While M-Lab has an interest in the broader adoption of Internet measurement tools, the platform was created to provide public data. We commonly find that the concerns of commercial users or targeted deployments can be addressed through simple design choices and other considerations. However if these concerns prove to be insurmountable, the backend software used for experiments should be available as open source software and compatible with existing clients. Third-parties could run their own private measurement servers running the NDT server code that do not contribute to the M-Lab dataset.

How can I protect commercially important information while using M-Lab’s NDT?

While experiments provide the option to include metadata about the system or client that has conducted the measurement, those fields are generally not required. Experiments such as NDT receive hundreds of thousands of measurements on a daily basis, the majority of which do not include any metadata about the client. In effect, this means that all that is recorded is that a device with an certain IP address conducted a test, without disclosing what software or hardware was used to perform the test or other circumstances. Given the increasing number of integrations that do not include this metadata, the measurement could be the result of any number of clients. If a potential partner would like to use NDT or other experiments without providing incidental information about its devices or user base, it can submit measurements without metadata and fall within that pool of users.
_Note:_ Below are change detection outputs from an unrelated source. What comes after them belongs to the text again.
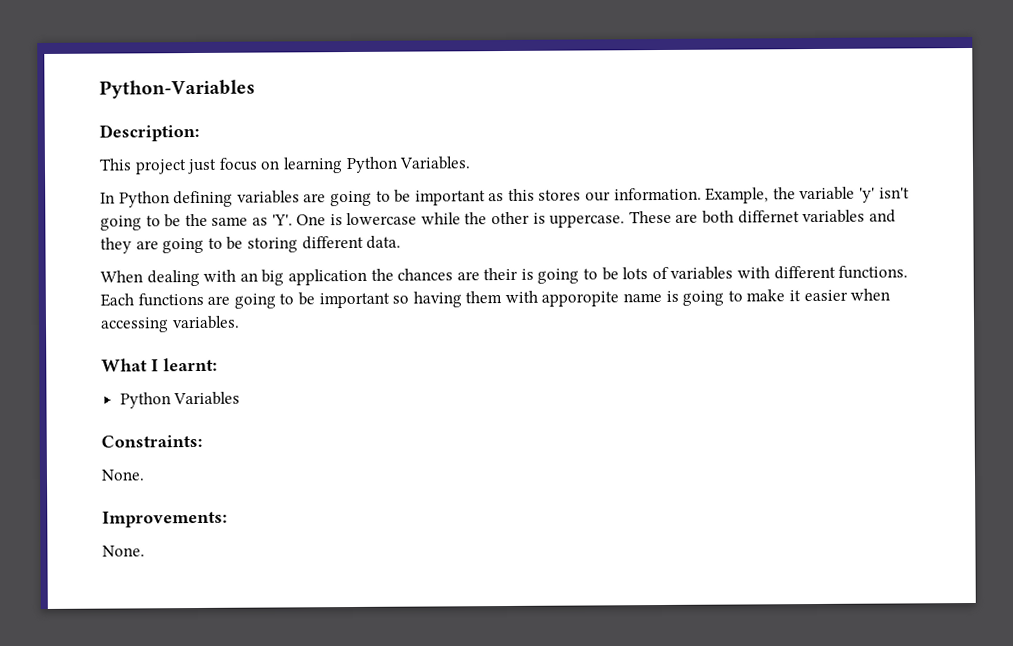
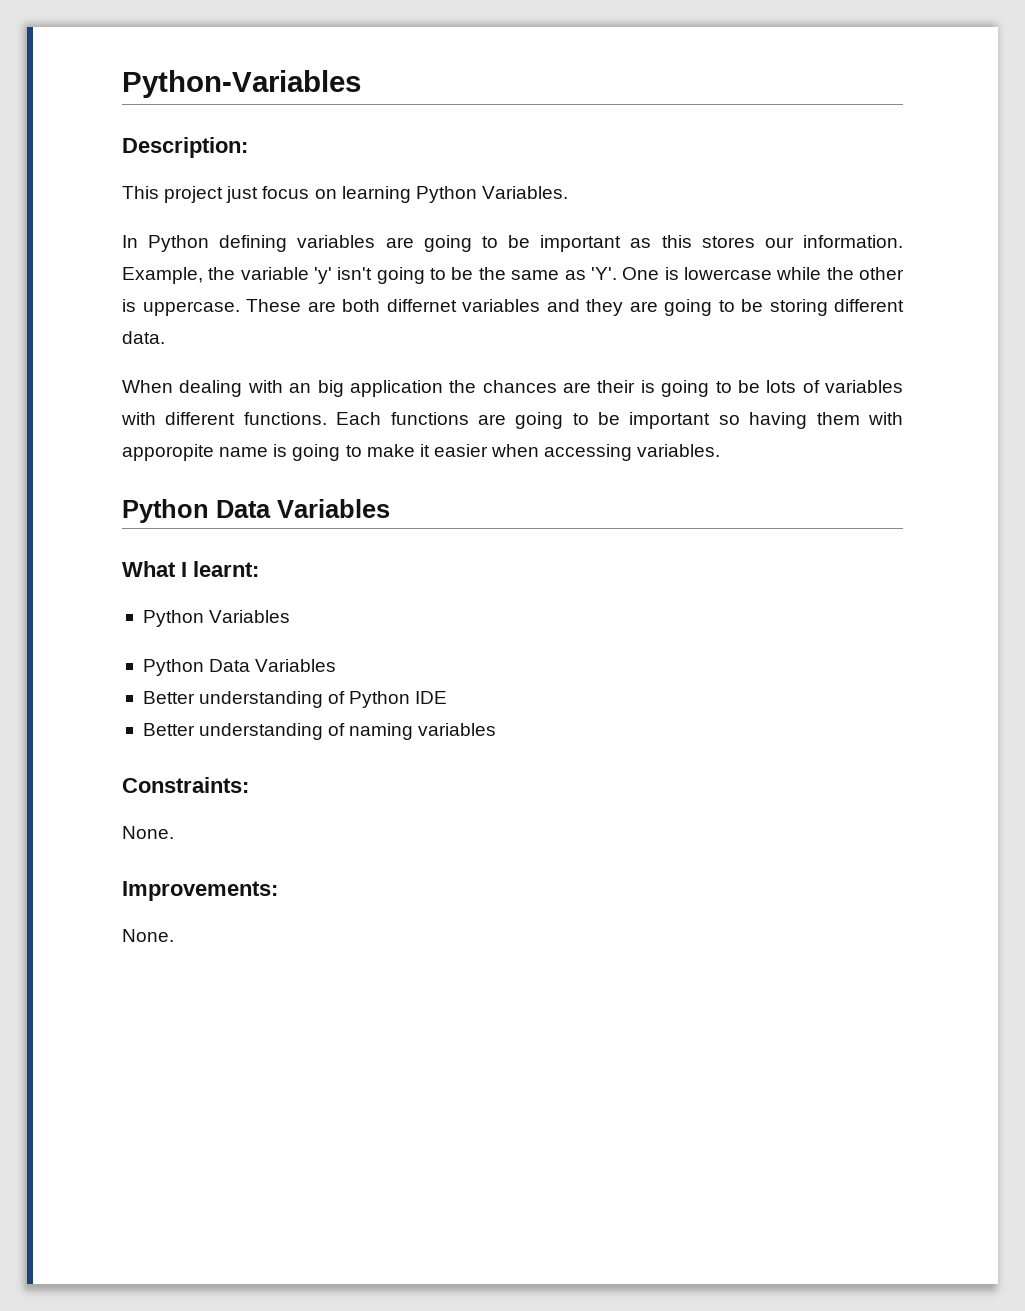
(240, 322) none -> [122,499,390,523] // Python Data Variables
(241, 398) none -> [142,659,337,676] [142,691,448,708] [142,723,497,740] // Python Data Variables // Better understanding of Python IDE // Better understanding of naming variables

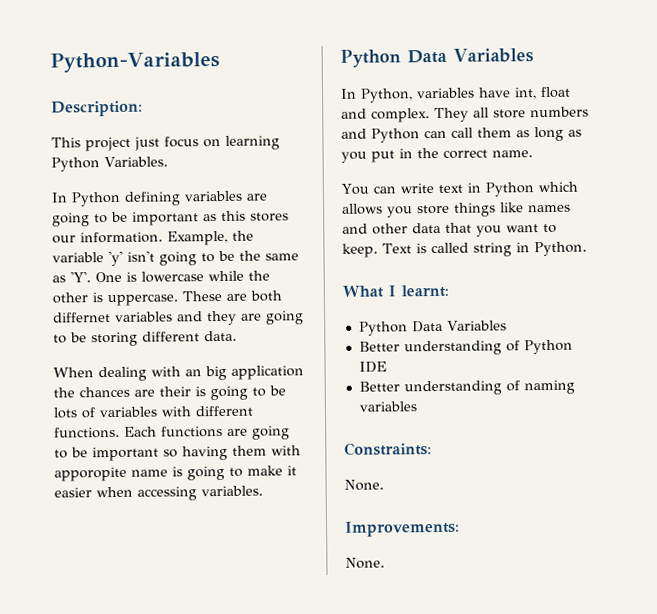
(390, 508) none -> [340,86,571,103] [341,106,589,123] [341,126,582,143] [341,147,533,163] [341,181,578,197] [342,202,571,218] [342,222,557,237] [342,241,587,258] // In Python, variables have int, float and complex. They all store numbers and Python can call them as long as you put in the correct name. // You can write text in Python which allows you store things like names and other data that you want to keep. Text is called string in Python.
[142,610,291,627] // Python Variables -> (449, 291) none

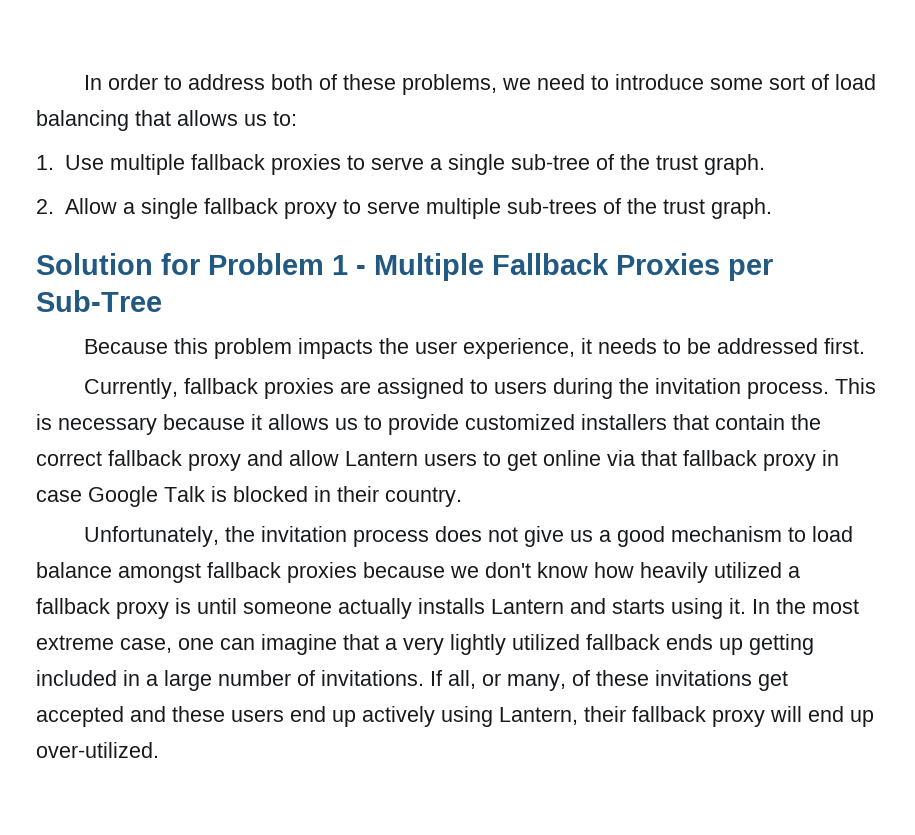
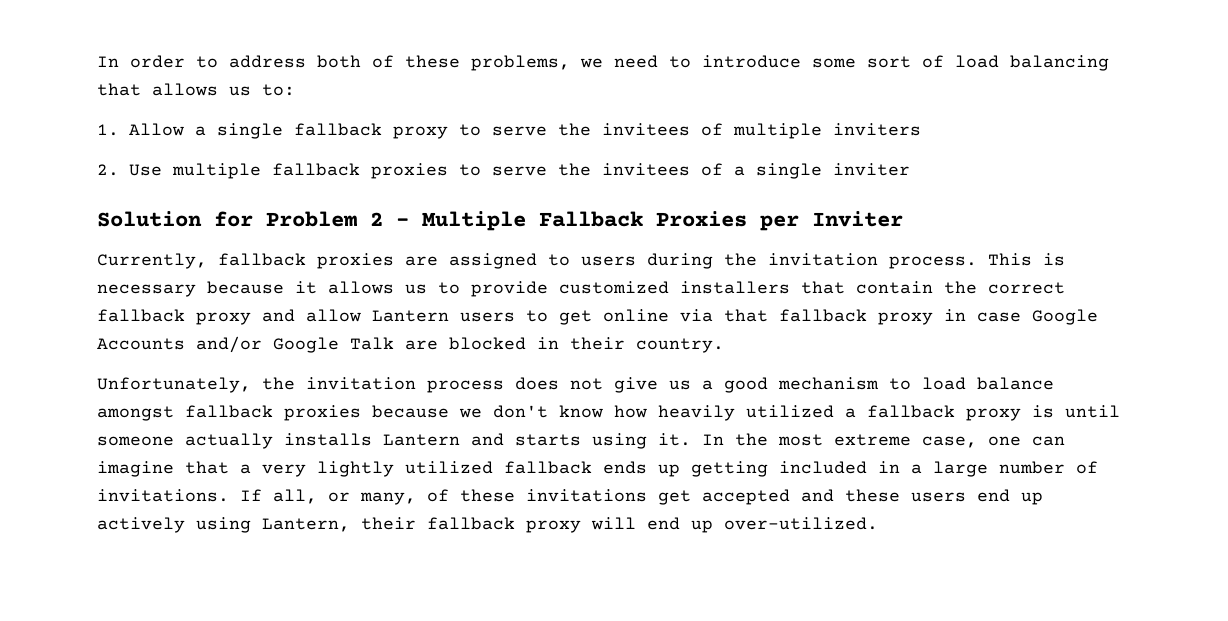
[64,154,765,175] [36,199,54,214] Use multiple fallback proxies to serve a single sub-tree of the trust graph. // 2. -> (119, 130) none
[425,198,772,219] multiple sub-trees of the trust graph. -> [558,123,922,139] [97,163,911,179] the invitees of multiple inviters // 2. Use multiple fallback proxies to serve the invitees of a single inviter
[332,255,348,275] 1 -> [370,212,383,226] 2
[36,290,162,312] [84,338,866,359] Sub-Tree // Because this problem impacts the user experience, it needs to be addressed first. -> [812,211,903,227] Inviter
[164,486,227,502] Talk is -> [97,336,438,353] Accounts and/or Google Talk are

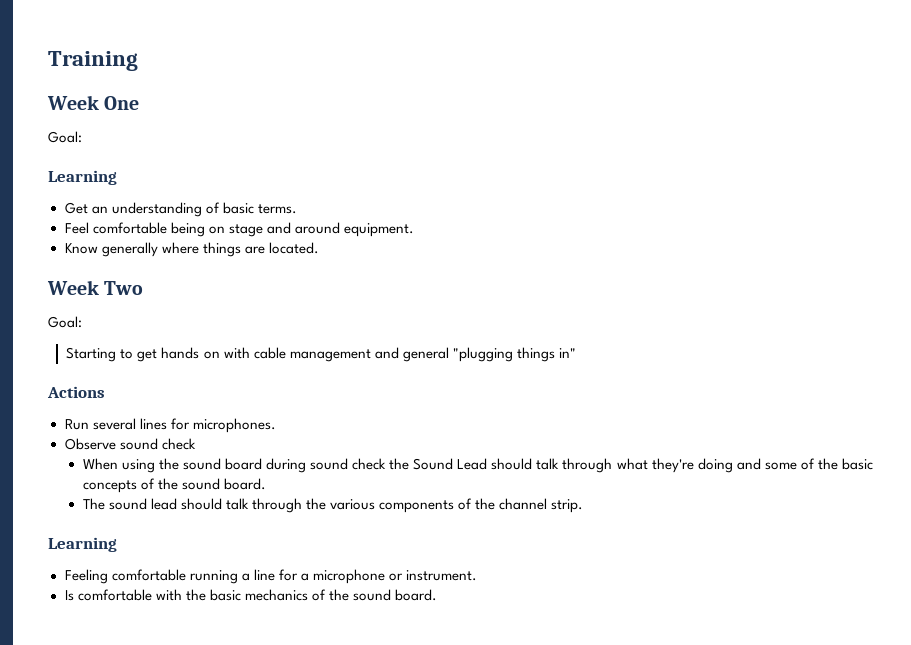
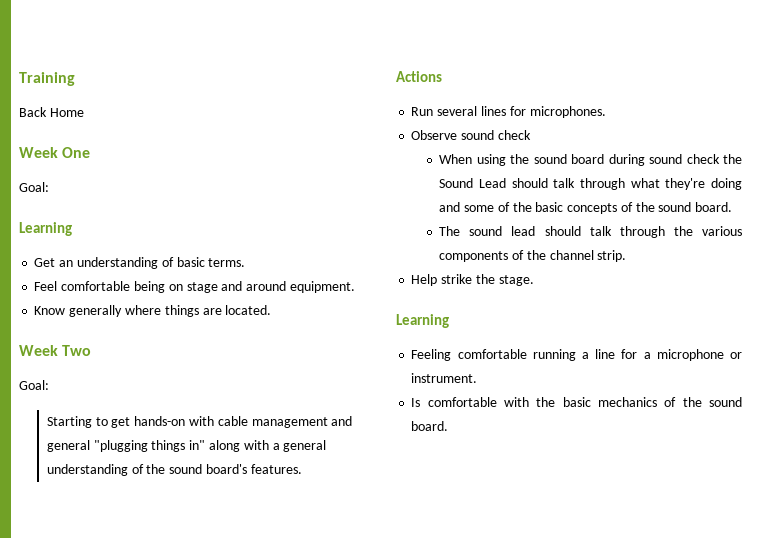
(138, 61) none -> [19,107,84,117] // Back Home
[161,347,220,359] hands on -> [134,416,186,426] hands-on
(576, 353) none -> [208,440,327,452] [46,464,302,476] along with a general understanding of the sound board's features.
(584, 506) none -> [411,274,534,286] // Help strike the stage.

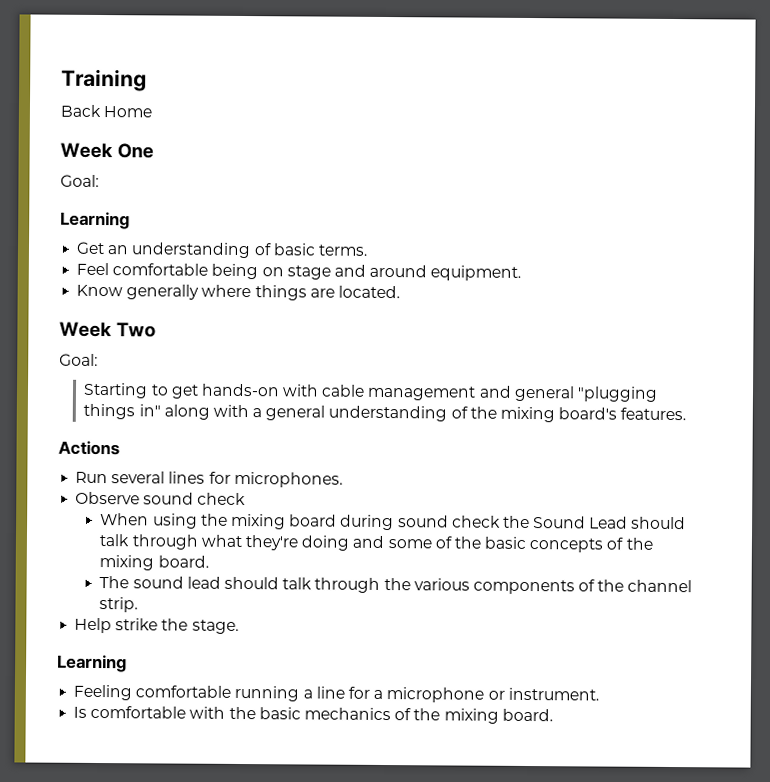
[169,464,203,474] sound -> [500,406,556,423] mixing
[533,154,567,164] sound -> [230,513,286,530] mixing
[658,202,692,212] sound -> [99,555,155,571] mixing
[709,397,742,407] sound -> [443,708,499,724] mixing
Integration and Branding Questions

Can commercial or closed source services use M-Lab?

Yes. Anyone may use M-Lab’s services as long as they follow the AUP and obtain user consent.

M-Lab’s policies require that experiment maintainers provide an example open source client that is compatible with the services hosted on the platform. However, the clients that use these server resources – whether developed by the original maintainer or independent third parties – are not required to be open source. These requirements were imposed in order to facilitate wide adoption of measurements and the platform’s public resources, beyond solely one researcher or client. For example, with the Network Diagnostic Tool, the majority of measurements come from independently-developed clients and integrations into closed source products.

While the specific licensing requirements of clients may differ, they are generally provided under licenses that allow for commercial and closed source distribution. The core M-Lab team has also sought to contribute its code and research under permissive licenses in support of these objectives.

M-Lab welcomes commercial use cases, and would be happy to answer questions on how to optimally utilize our public resources.